YOLOv8l is a large model with 43.7M parameters compared to the industry benchmark SSD-MobileNetv2, which has 3.4M parameters. It can take over 100 times longer to run, even before tiling. YOLOv8l’s native input size is 640x640, which subdivides an input video at 8K resolution (7680x4320) into a grid of 12x7 tiles, allowing for some vertical overlapping.  

In addition, to ensure accurate detection of objects spanning multiple tiles, the original, downsized image is also used as a model input, for a total of 85 parallel streams. This processing must be split efficiently end-to-end between the host processor and Metis accelerator, with the host preparing vast amounts of camera data for inferencing Tasks include:

  • Color conversion
  • Scaling
  • Letterboxing  
  • Tensor conversion
  • Post-processing  

The latter of these applies algorithms such as non-maximal suppression to the output, removing duplicate detections between tiles.

Live feed from the 8K camera with real-time object detection. A lot of it!

Real-World Deployment, Real-World Results

For the ISC West demo, we placed an 8K camera four meters above our booth - huge thank you to Axis who loaned us a Q1809-LE 8K bullet camera when ours got stuck with US Customs. From there, it could survey a section of the convention center floor, accurately reflecting how these cameras are actually being deployed in venues, stadiums, airports and more.

At this distance we found the optimal tile size to be 1280x1280, with each tile capturing a range of people and objects on the show floor. Using an Intel Core i9-based PC and two Metis cards, we were able to detect objects accurately with YOLOv8l at a rate of 23 frames/second. This equates to processing around 300 1280x1280 tiles per second. Moving to the smaller, but still very capable YOLOv8s model enables the same levels of performance using only a single Metis device, while our upcoming 4-chip PCIe card enables the highest levels of accuracy and performance.  

The ability to easily change models and parameters using our Voyager SDK, simply by modifying YAML configuration files, makes it incredibly easy to build powerful systems for processing multiple high-definition camera streams at low latency and high frame rates.  

It’s also testament to the flexibility that has come from building the Voyager SDK from the ground up to deliver ease of use and high performance at the same time, all within a single development environment. Building our SDK foundations to enable this degree of flexibility was not, however, such an easy problem to solve.

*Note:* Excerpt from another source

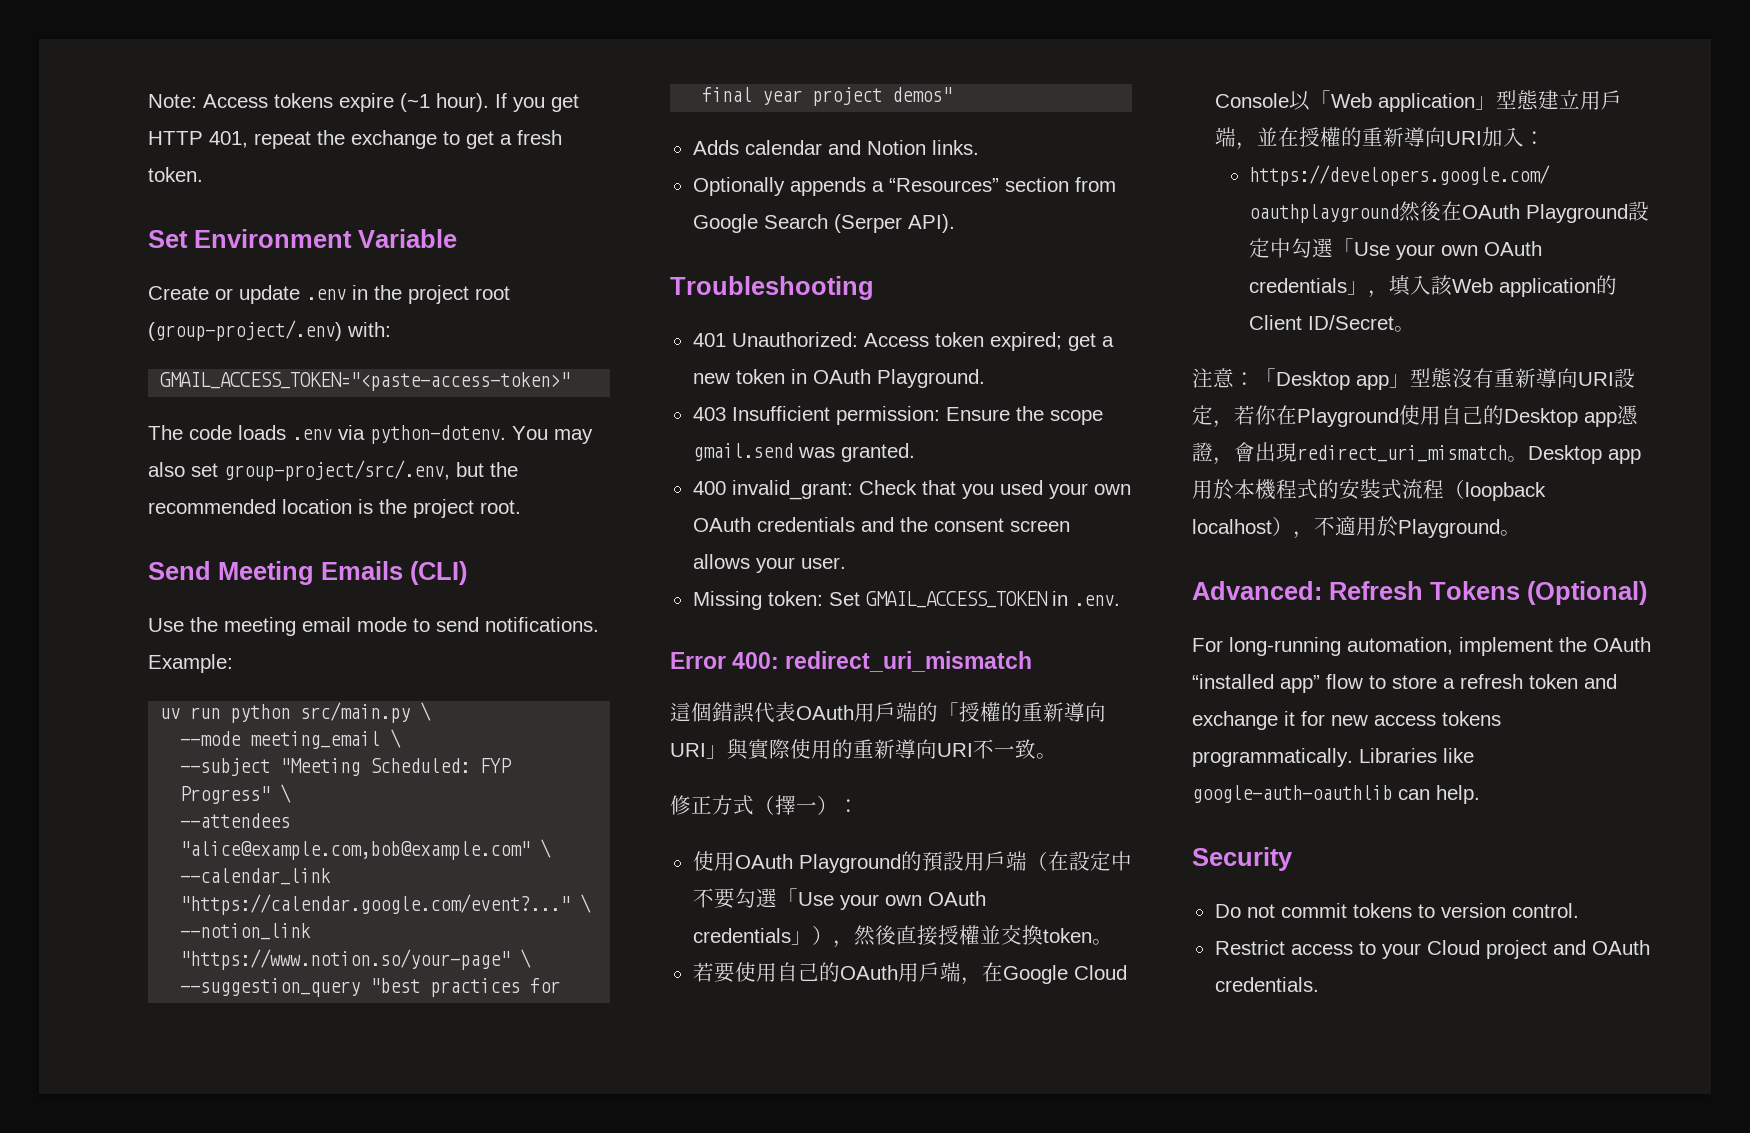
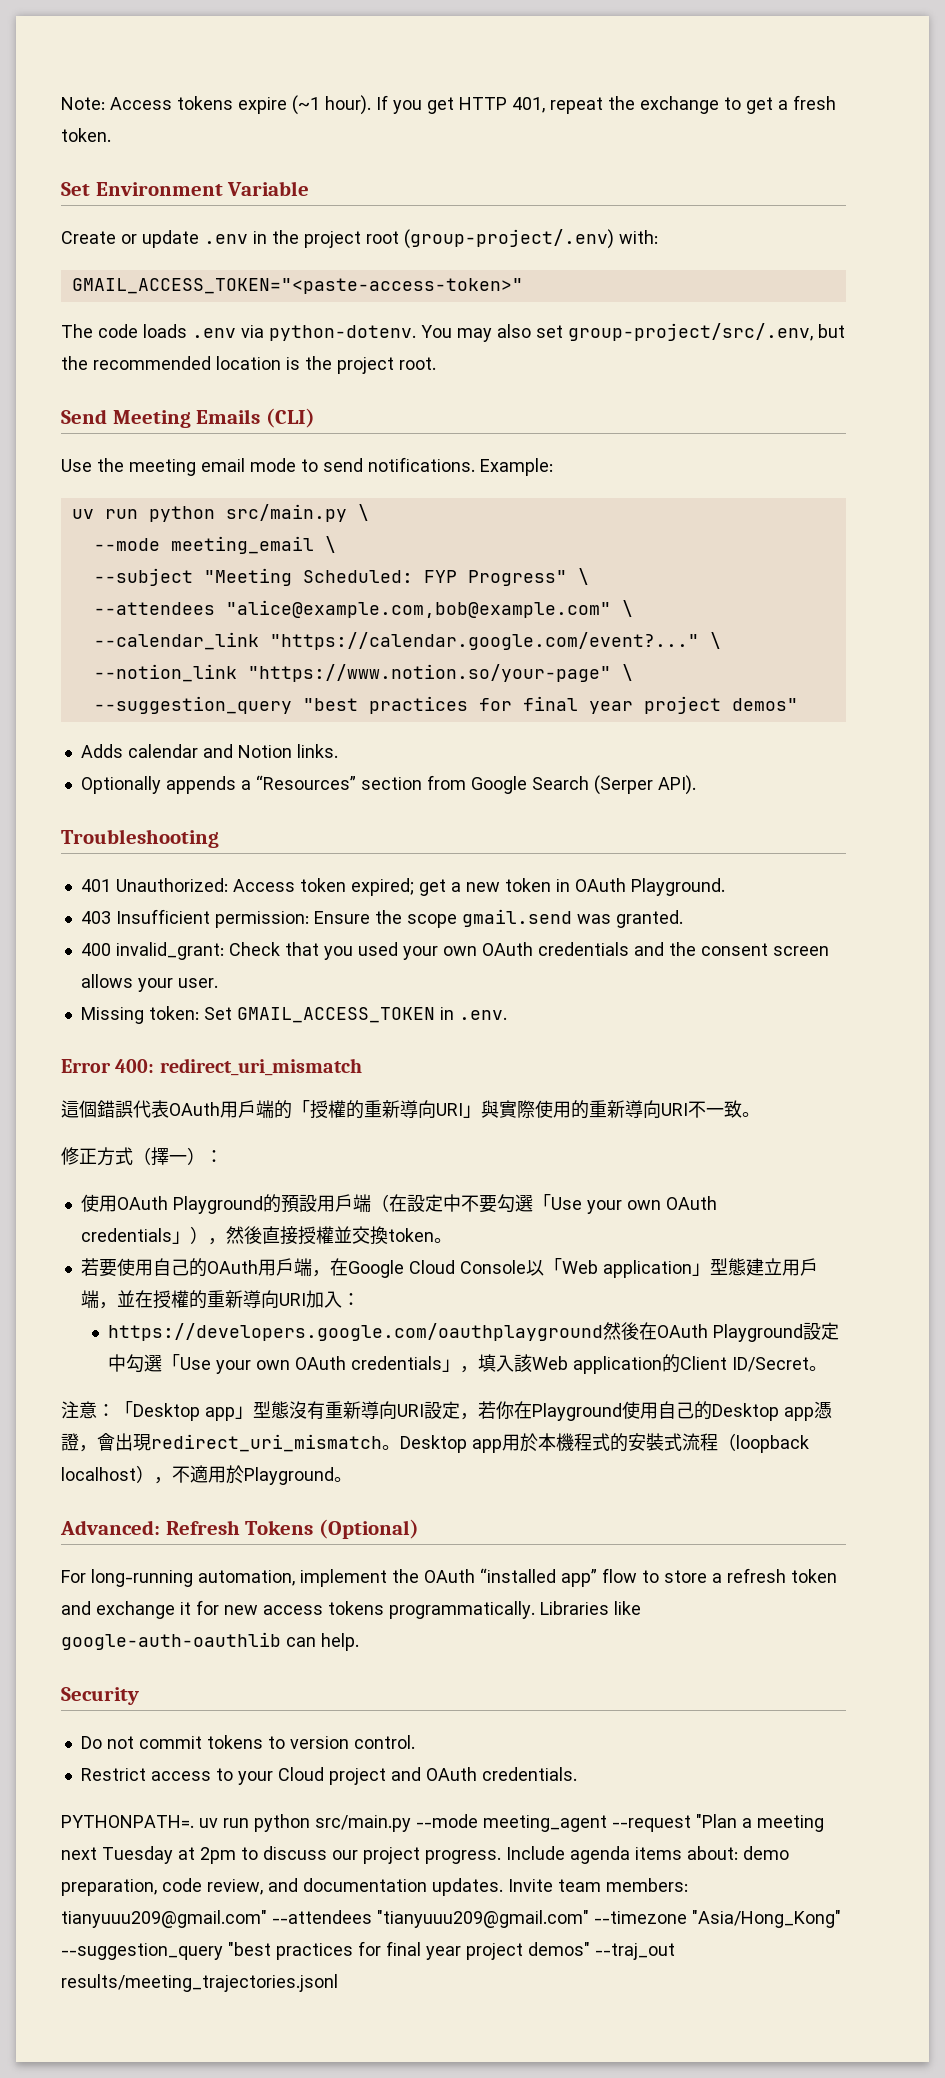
+ PYTHONPATH=. uv run python src/main.py --mode meeting_agent --request "Plan a meeting next Tuesday at 2pm to discuss our project progress. Include agenda items about: demo preparation, code review, and documentation updates. Invite team members: tianyuuu209@gmail.com" --attendees "tianyuuu209@gmail.com" --timezone "Asia/Hong_Kong" --suggestion_query "best practices for final year project demos" --traj_out results/meeting_trajectories.jsonl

Axelera AI Metis In action

A Challenge in the Making

My journey with heterogeneous computing began a decade ago at GPU IP-supplier Imagination Technologies, where I worked with mobile OEMs trying to repurpose their GPUs for emerging compute workloads in the Android market.  

At this time, the use of GPU computing in application processors was still in its infancy. Apple, as Imagination’s lead customer, was developing in-house features for the iPhone, and a fragmented Android ecosystem struggled to find compelling use cases in phones and tablets. Through various industry collaborations we did eventually achieve a few Android deployments, most notably (or perhaps notoriously) real-time camera “beautification.” But my feeling at that time was that embedded GPU computing was failing to reach its full potential, in part due to the difficulties of programming heterogeneous systems-on-chips using low-level APIs.

Fast forward to the last couple of years and we’re now in the midst of a major industry shift: the transitioning of compute from cloud data centers to edge devices, bringing end-user benefits such as reduced latency, enhanced privacy and lower costs. With AI playing an increasingly important role in products everywhere, many companies are looking to incorporate AI accelerators into their edge products.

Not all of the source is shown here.